(Screenshot and code edit data)
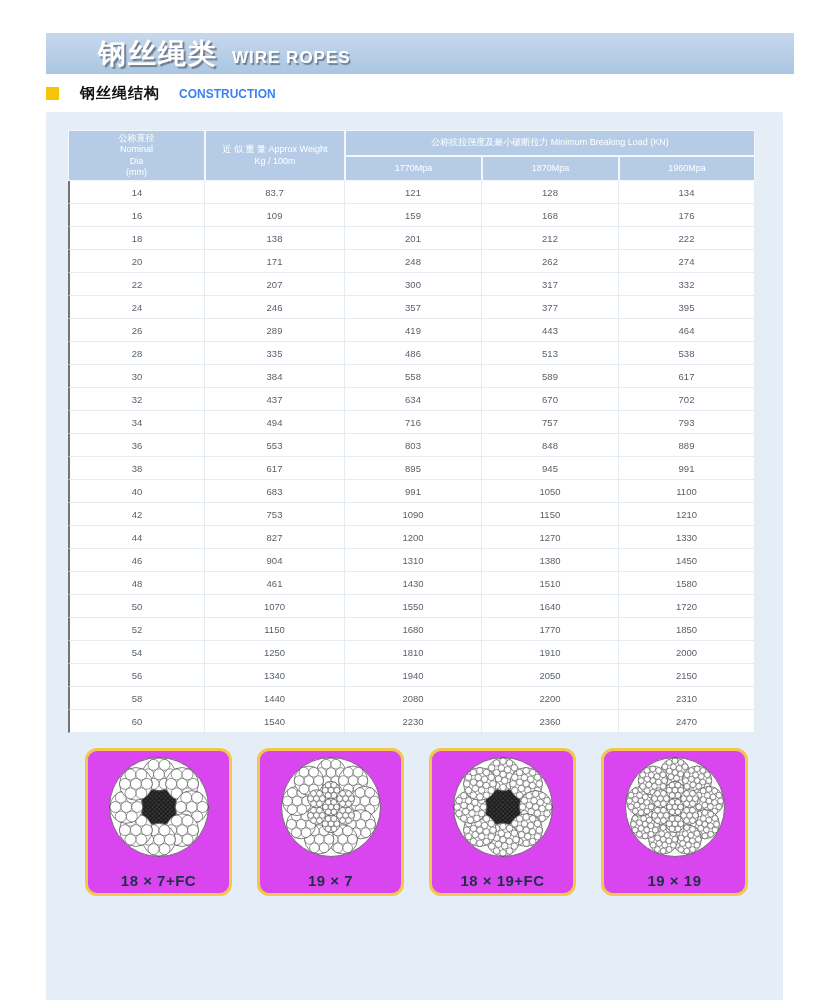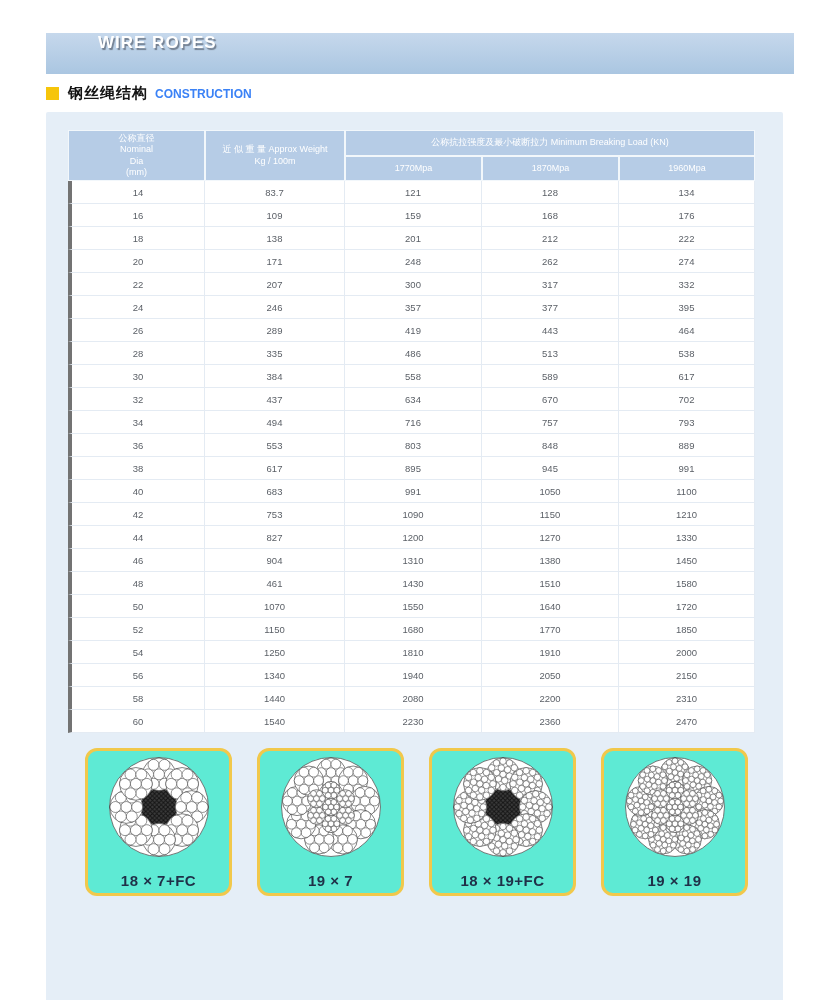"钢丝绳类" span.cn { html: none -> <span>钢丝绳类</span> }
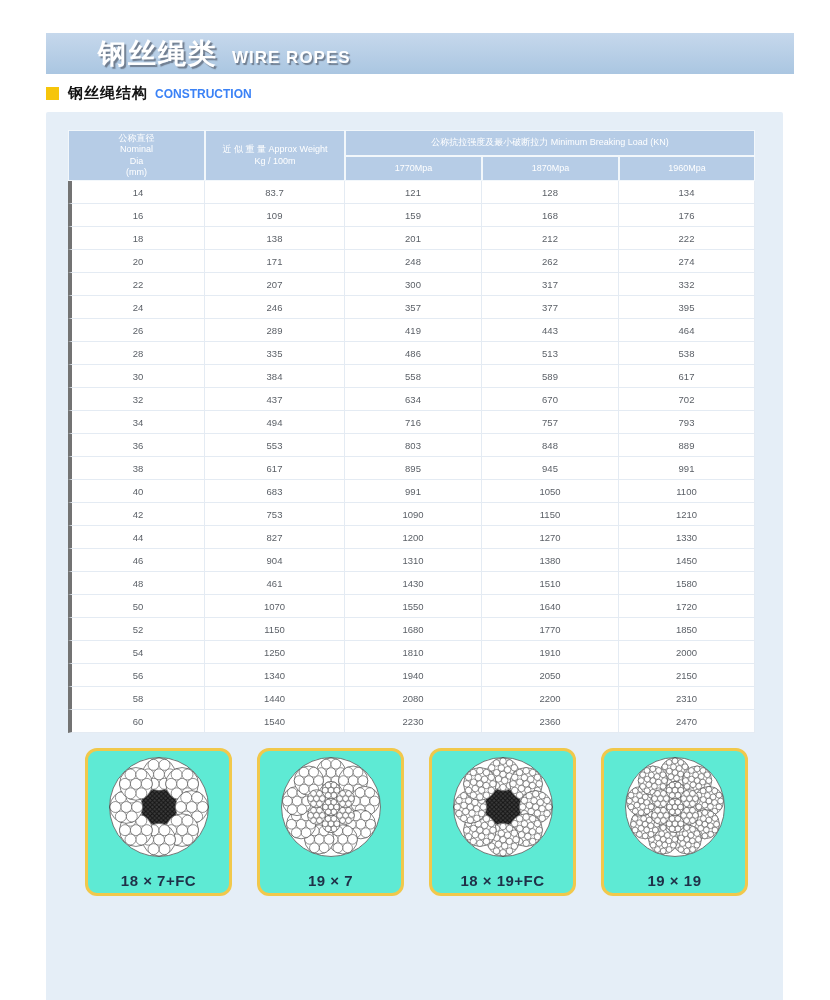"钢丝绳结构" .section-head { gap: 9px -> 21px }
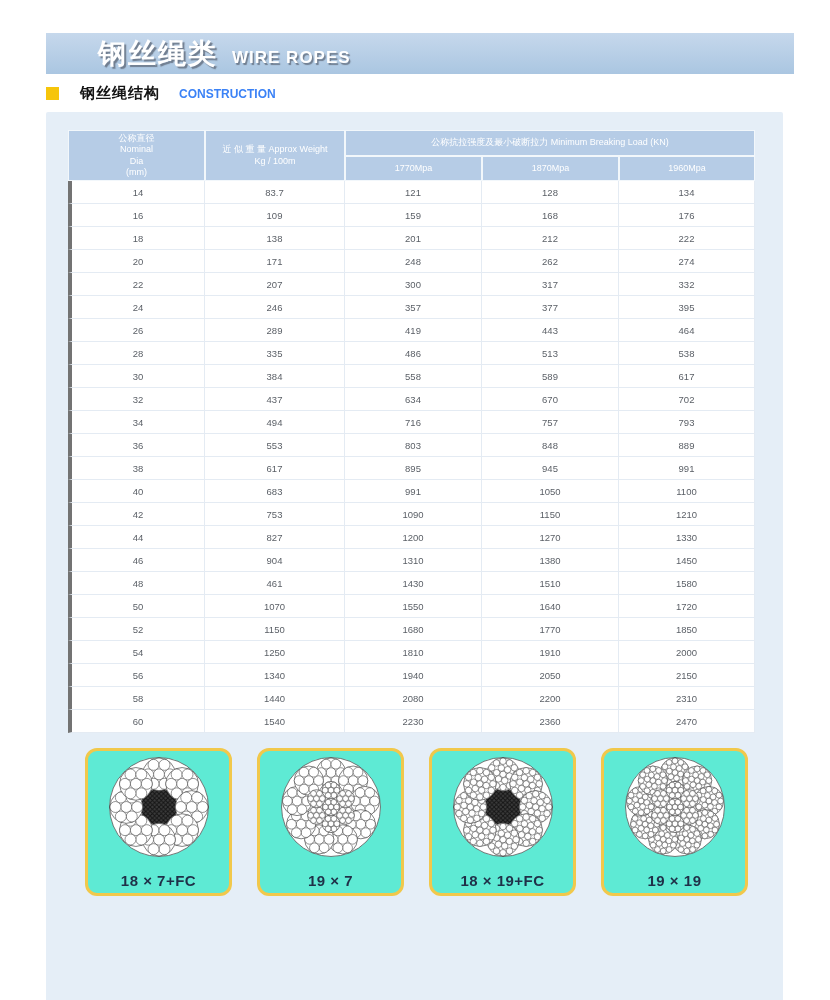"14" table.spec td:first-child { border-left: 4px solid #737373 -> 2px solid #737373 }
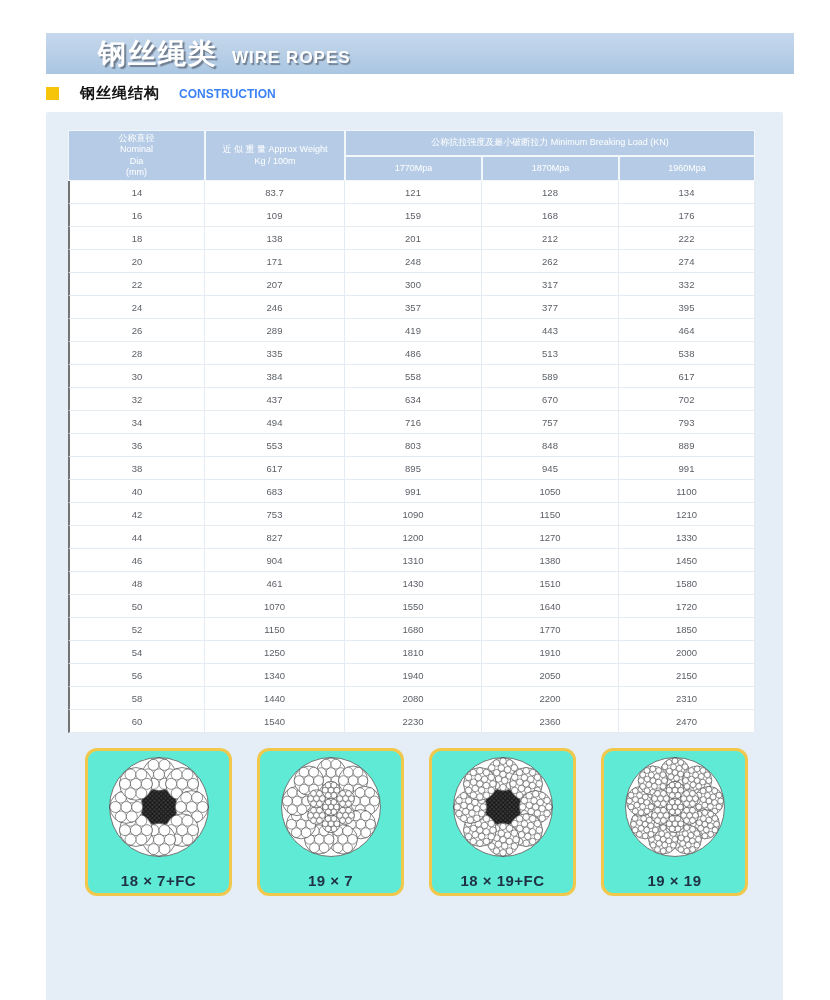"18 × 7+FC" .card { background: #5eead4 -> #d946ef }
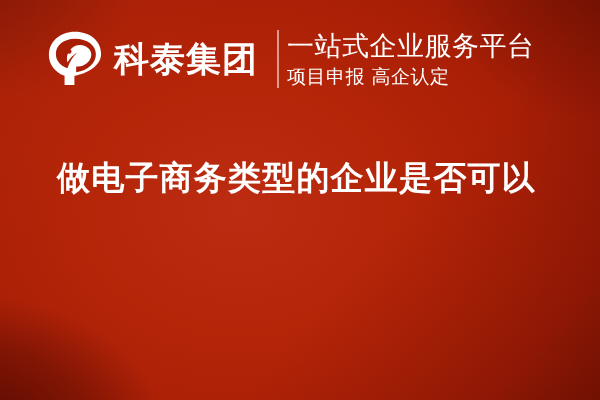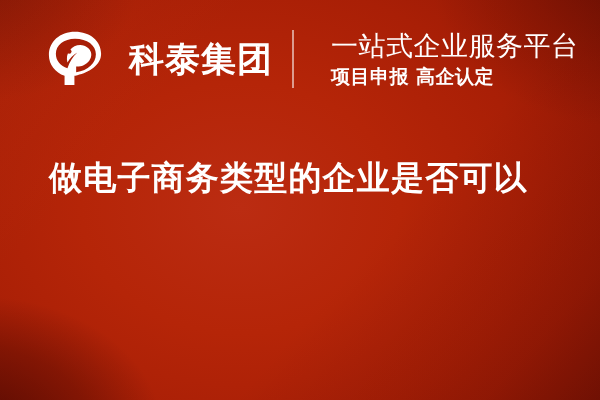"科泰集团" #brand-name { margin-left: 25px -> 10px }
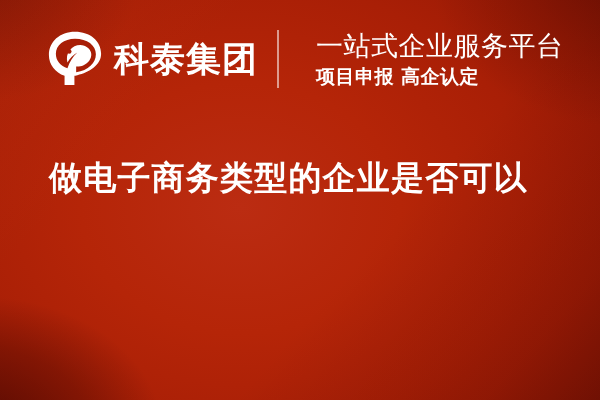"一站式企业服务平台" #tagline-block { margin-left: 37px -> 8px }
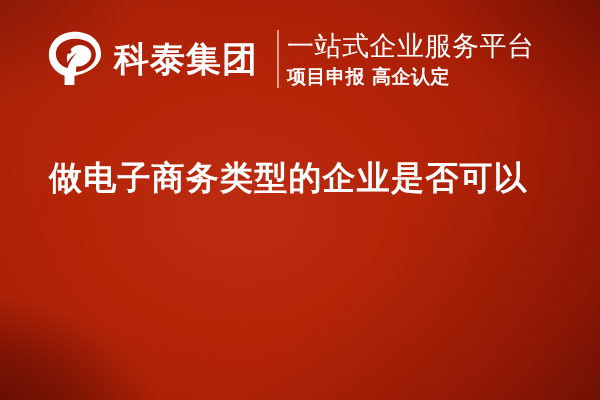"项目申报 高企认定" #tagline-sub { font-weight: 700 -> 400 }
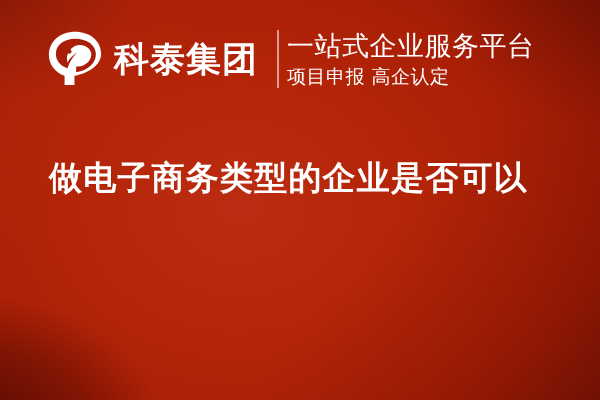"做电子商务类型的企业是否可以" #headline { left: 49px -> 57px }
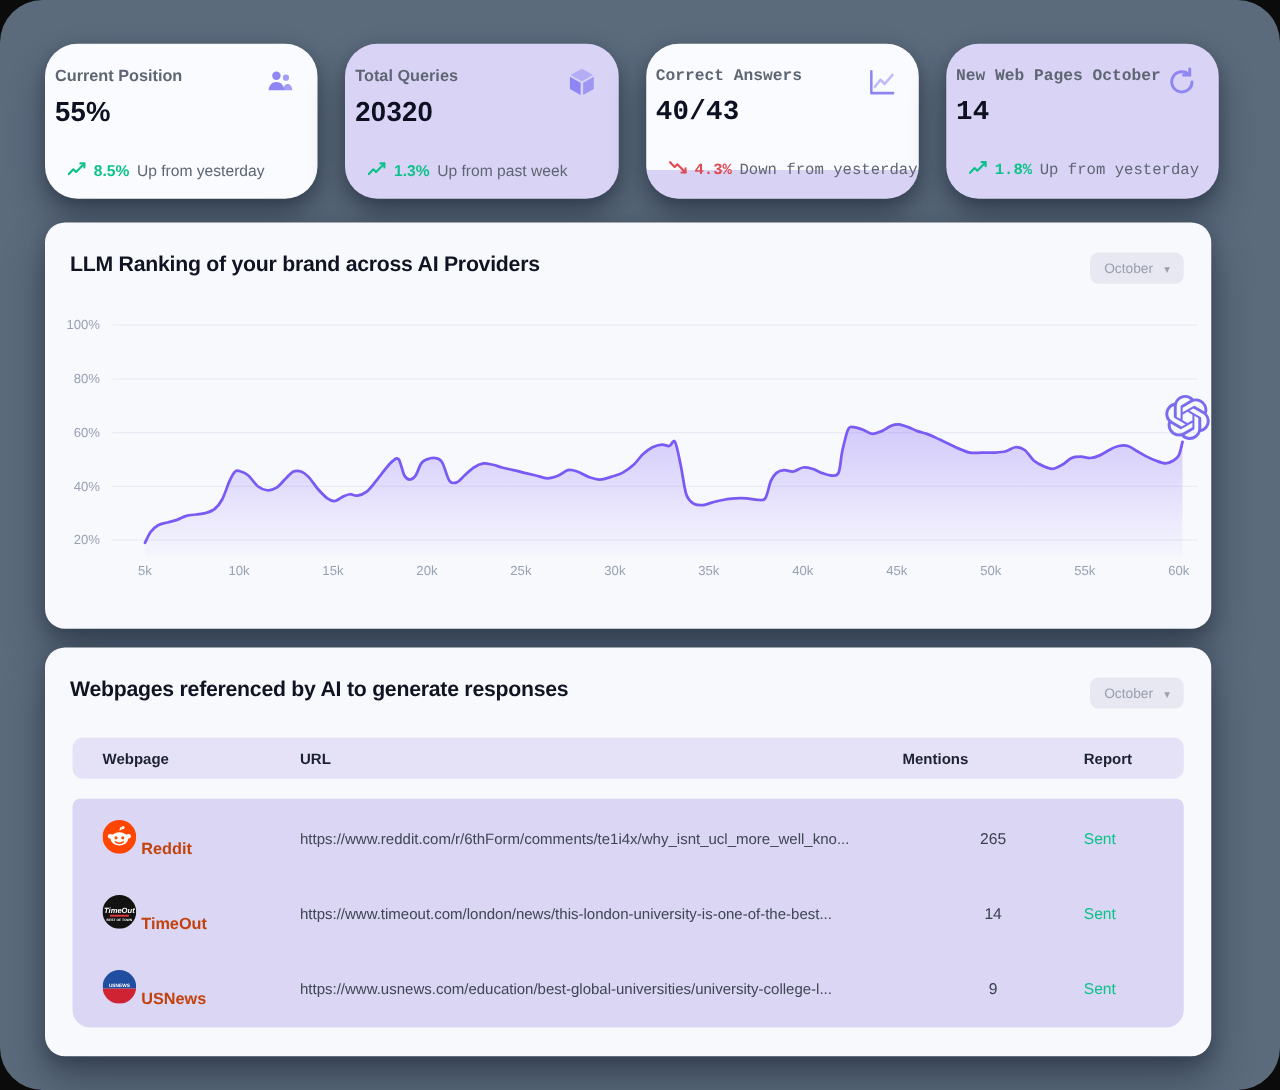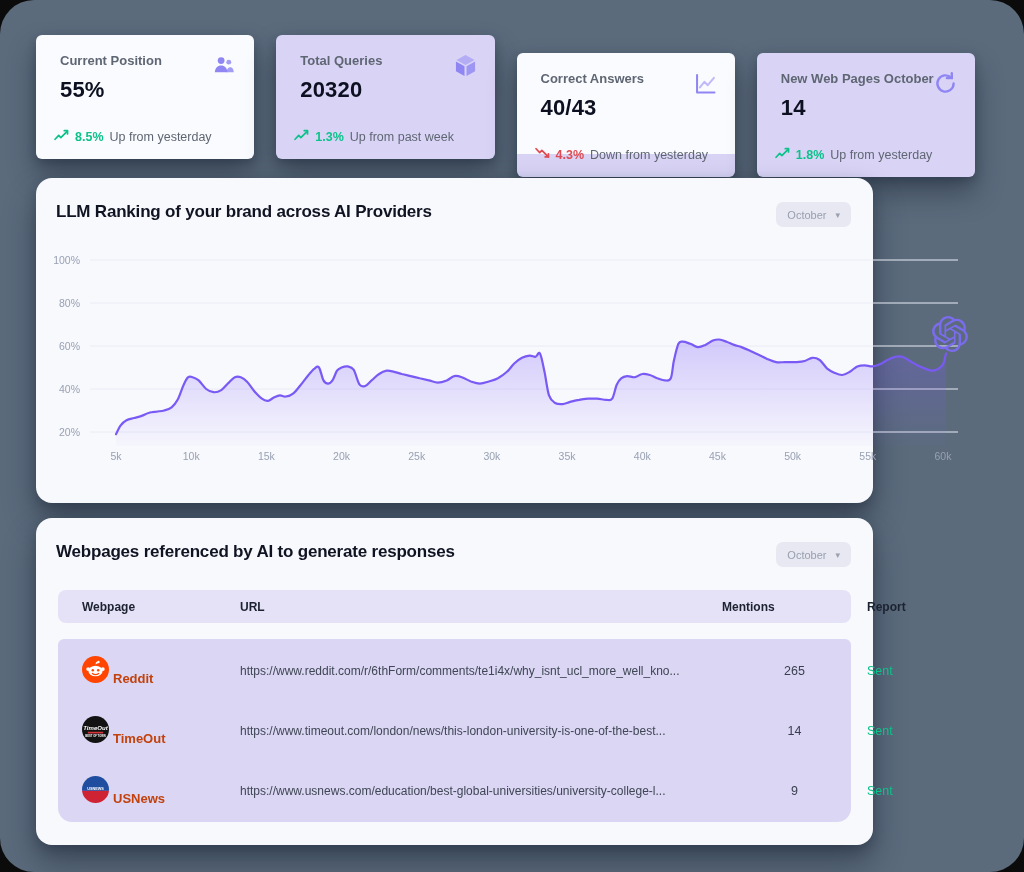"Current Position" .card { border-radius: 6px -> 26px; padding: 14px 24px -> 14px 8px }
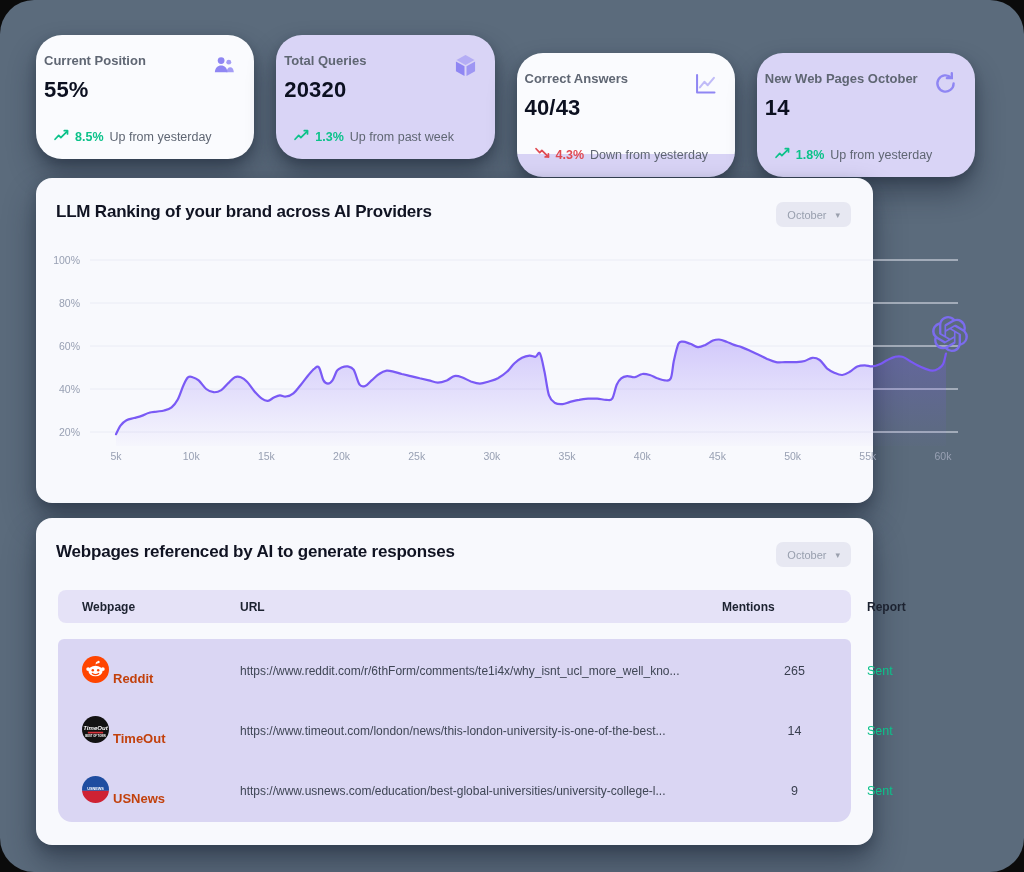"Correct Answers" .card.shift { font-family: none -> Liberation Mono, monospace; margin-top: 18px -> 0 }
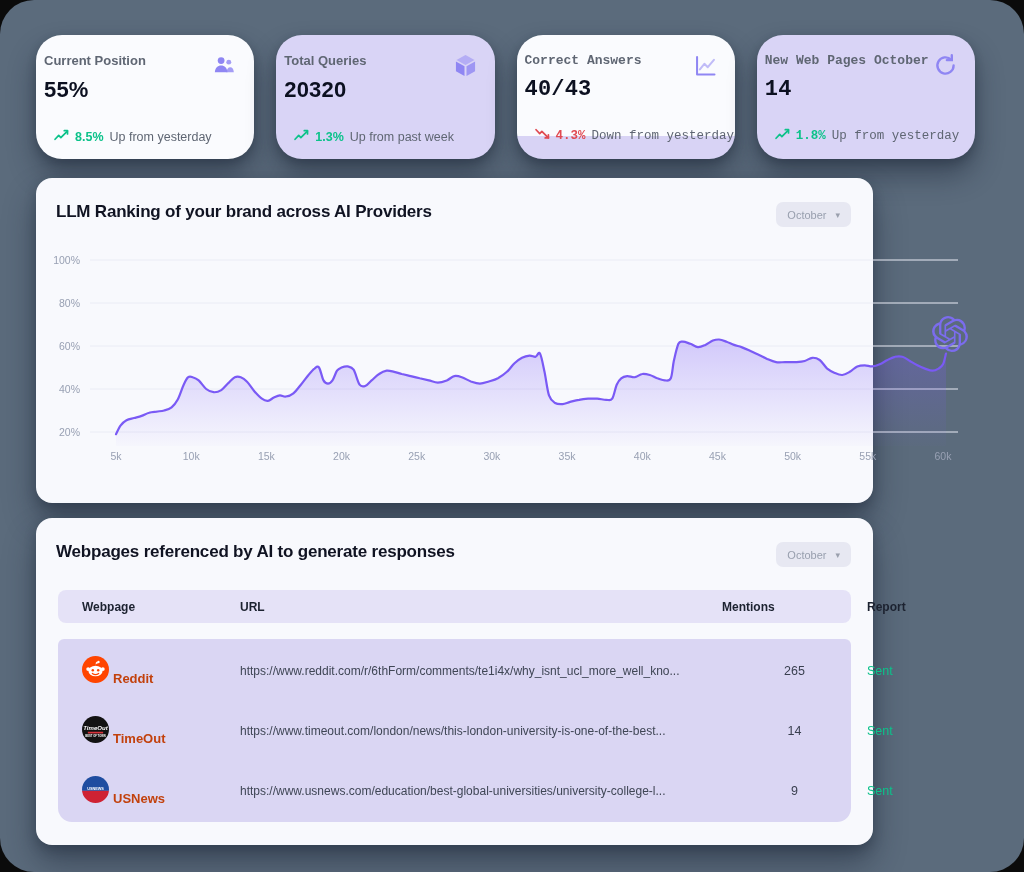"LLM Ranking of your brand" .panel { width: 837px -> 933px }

◆ **What this task involves**:
After removing the pictures, set down every record above exactly as it stands.

◆ **Response to the exercise**:
"钢丝绳类" span.cn { html: none -> <span>钢丝绳类</span> }
"钢丝绳结构" .section-head { gap: 9px -> 21px }
"14" table.spec td:first-child { border-left: 4px solid #737373 -> 2px solid #737373 }
"18 × 7+FC" .card { background: #5eead4 -> #d946ef }
"科泰集团" #brand-name { margin-left: 25px -> 10px }
"一站式企业服务平台" #tagline-block { margin-left: 37px -> 8px }
"项目申报 高企认定" #tagline-sub { font-weight: 700 -> 400 }
"做电子商务类型的企业是否可以" #headline { left: 49px -> 57px }
"Current Position" .card { border-radius: 6px -> 26px; padding: 14px 24px -> 14px 8px }
"Correct Answers" .card.shift { font-family: none -> Liberation Mono, monospace; margin-top: 18px -> 0 }
"LLM Ranking of your brand" .panel { width: 837px -> 933px }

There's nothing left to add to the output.